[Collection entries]
________________________________________

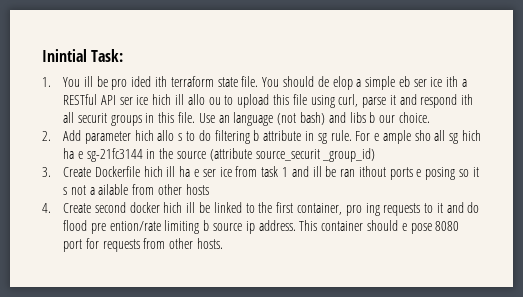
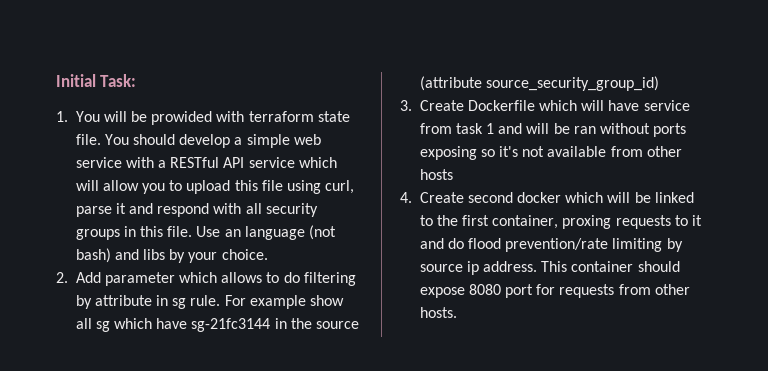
[42,49,87,62] Inintial -> [56,74,96,87] Initial
[83,76,168,90] ill be pro ided ith -> [103,111,245,125] will be prowided with
[317,76,467,90] [63,94,221,105] de elop a simple eb ser ice ith a RESTful API ser ice hich ill allo ou -> [179,134,321,148] [75,157,337,168] [75,180,166,194] develop a simple web service with a RESTful API service which will allow you
[461,94,474,105] [63,112,107,123] ith all securit -> [213,203,318,217] with all security
[369,112,396,123] b our -> [169,249,218,263] by your
[134,130,183,141] hich allo s -> [179,272,263,283] which allows
[253,130,260,141] b -> [75,295,92,309] by
[374,130,481,144] [63,148,83,159] e ample sho all sg hich ha e -> [249,295,345,309] [75,318,188,332] example show all sg which have
[255,148,376,162] source_securit _group_id) -> [485,76,659,91] source_security_group_id)
[143,166,232,177] hich ill ha e ser ice -> [539,100,690,111] which will have service
[312,166,322,177] ill -> [526,123,550,134] will
[358,166,479,180] [63,184,129,195] ithout ports e posing so it s not a ailable -> [600,123,687,137] [419,146,607,160] without ports exposing so it's not available
[163,202,196,213] hich ill -> [565,192,631,203] which will
[345,203,380,216] pro ing -> [562,215,612,229] proxing
[90,220,210,234] pre ention/rate limiting b -> [505,238,683,252] prevention/rate limiting by
[401,223,432,234] e pose -> [419,287,465,298] expose

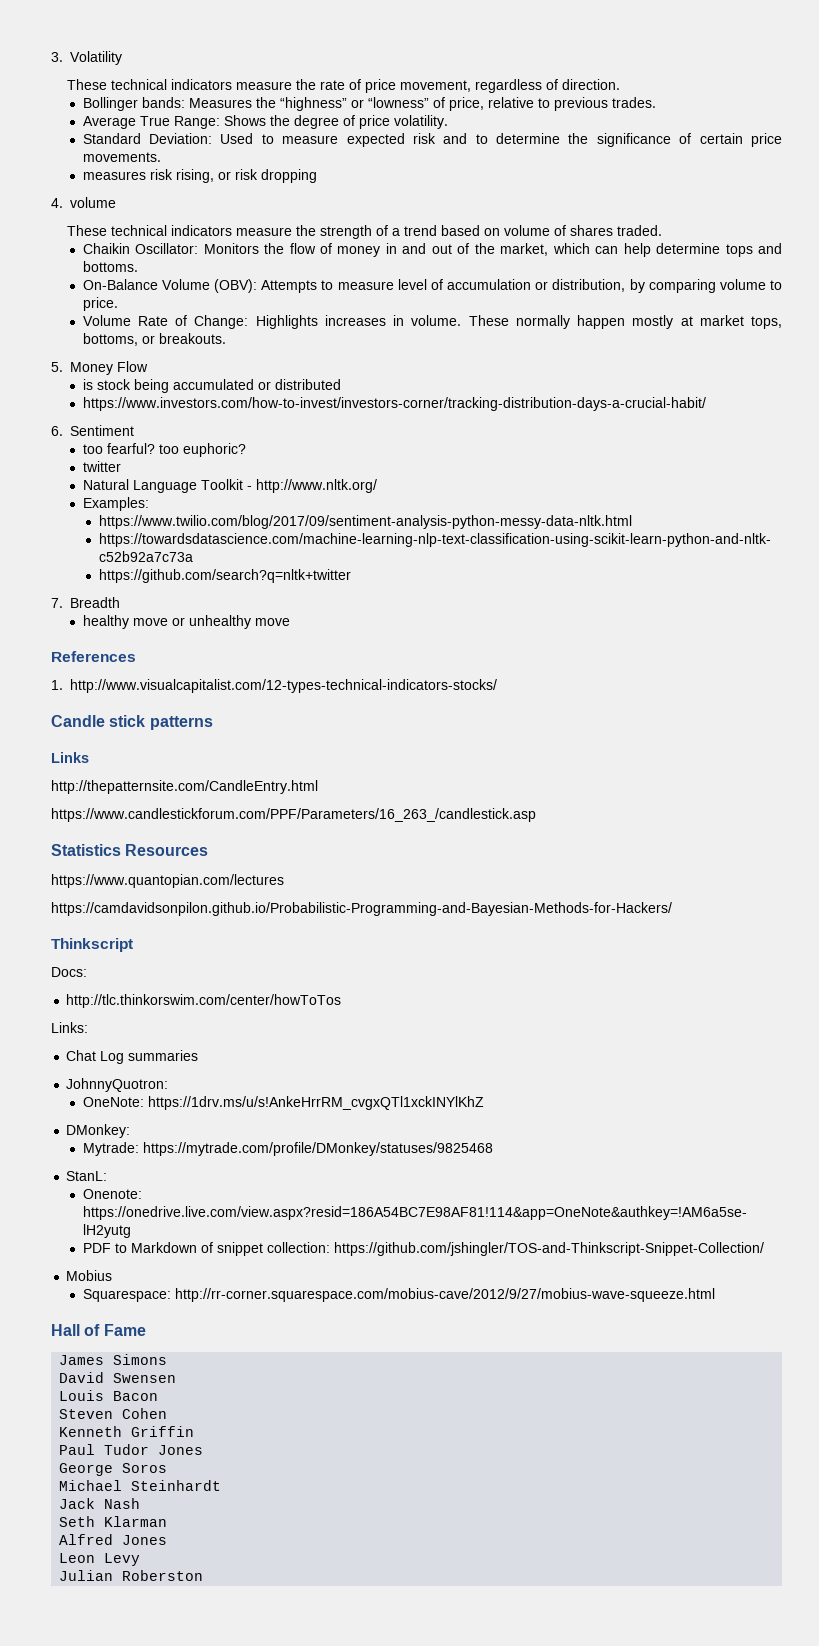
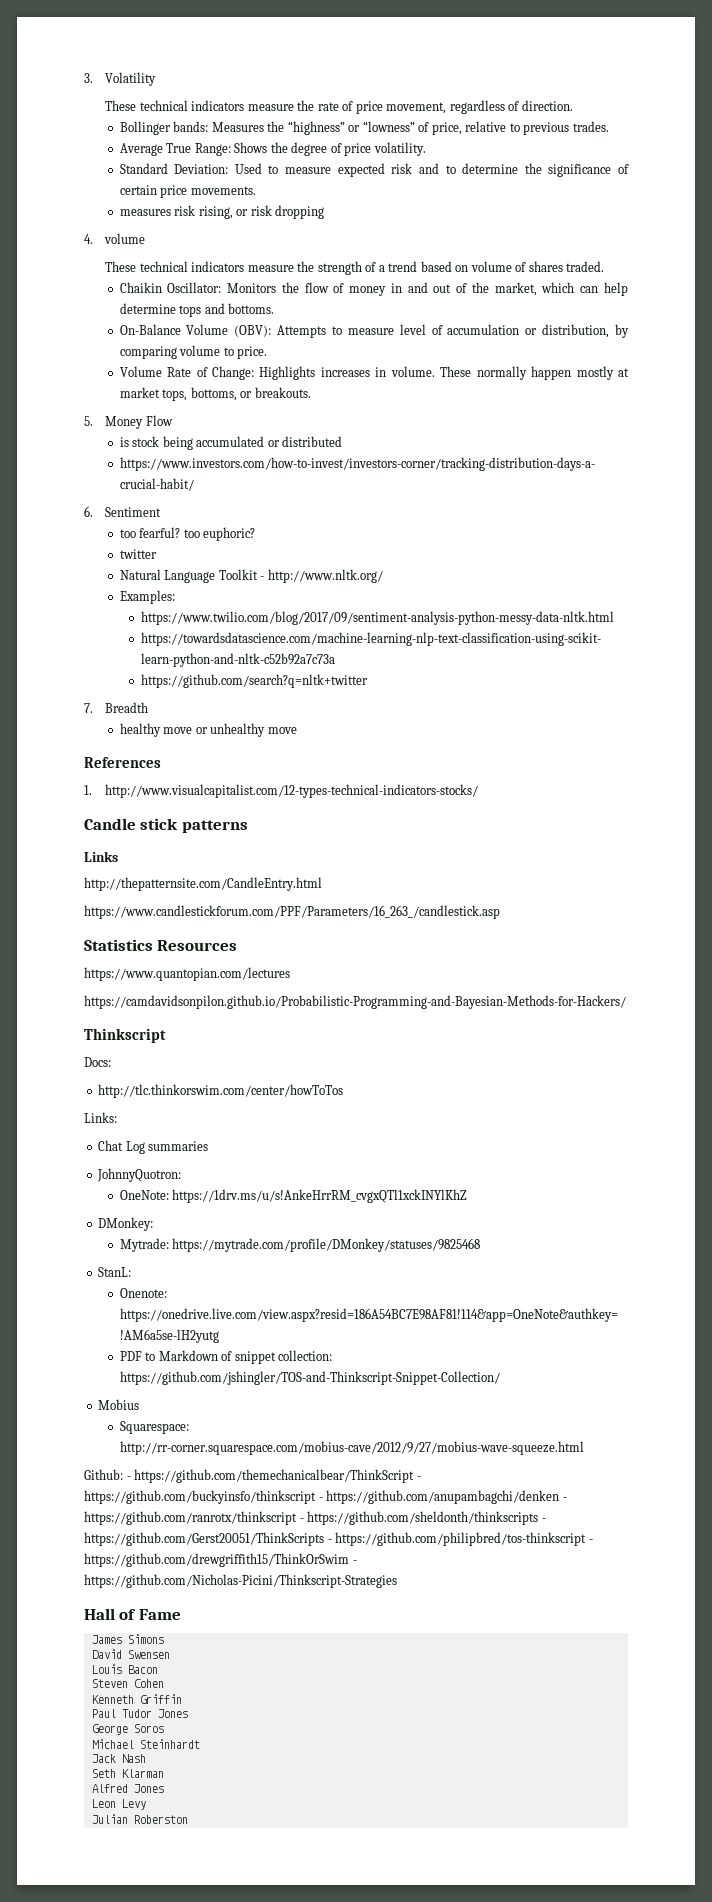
(715, 1295) none -> [84,1469,421,1483] [84,1490,567,1504] [84,1511,546,1525] [84,1532,593,1546] [84,1553,357,1567] [84,1574,397,1588] // Github: - https://github.com/themechanicalbear/ThinkScript - https://github.com/buckyinsfo/thinkscript - https://github.com/anupambagchi/denken - https://github.com/ranrotx/thinkscript - https://github.com/sheldonth/thinkscripts - https://github.com/Gerst20051/ThinkScripts - https://github.com/philipbred/tos-thinkscript - https://github.com/drewgriffith15/ThinkOrSwim - https://github.com/Nicholas-Picini/Thinkscript-Strategies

________________________________________

Give the records again exactly, minus the pictures.

■ RESPONSE TO THIS EXERCISE:
[42,49,87,62] Inintial -> [56,74,96,87] Initial
[83,76,168,90] ill be pro ided ith -> [103,111,245,125] will be prowided with
[317,76,467,90] [63,94,221,105] de elop a simple eb ser ice ith a RESTful API ser ice hich ill allo ou -> [179,134,321,148] [75,157,337,168] [75,180,166,194] develop a simple web service with a RESTful API service which will allow you
[461,94,474,105] [63,112,107,123] ith all securit -> [213,203,318,217] with all security
[369,112,396,123] b our -> [169,249,218,263] by your
[134,130,183,141] hich allo s -> [179,272,263,283] which allows
[253,130,260,141] b -> [75,295,92,309] by
[374,130,481,144] [63,148,83,159] e ample sho all sg hich ha e -> [249,295,345,309] [75,318,188,332] example show all sg which have
[255,148,376,162] source_securit _group_id) -> [485,76,659,91] source_security_group_id)
[143,166,232,177] hich ill ha e ser ice -> [539,100,690,111] which will have service
[312,166,322,177] ill -> [526,123,550,134] will
[358,166,479,180] [63,184,129,195] ithout ports e posing so it s not a ailable -> [600,123,687,137] [419,146,607,160] without ports exposing so it's not available
[163,202,196,213] hich ill -> [565,192,631,203] which will
[345,203,380,216] pro ing -> [562,215,612,229] proxing
[90,220,210,234] pre ention/rate limiting b -> [505,238,683,252] prevention/rate limiting by
[401,223,432,234] e pose -> [419,287,465,298] expose

(715, 1295) none -> [84,1469,421,1483] [84,1490,567,1504] [84,1511,546,1525] [84,1532,593,1546] [84,1553,357,1567] [84,1574,397,1588] // Github: - https://github.com/themechanicalbear/ThinkScript - https://github.com/buckyinsfo/thinkscript - https://github.com/anupambagchi/denken - https://github.com/ranrotx/thinkscript - https://github.com/sheldonth/thinkscripts - https://github.com/Gerst20051/ThinkScripts - https://github.com/philipbred/tos-thinkscript - https://github.com/drewgriffith15/ThinkOrSwim - https://github.com/Nicholas-Picini/Thinkscript-Strategies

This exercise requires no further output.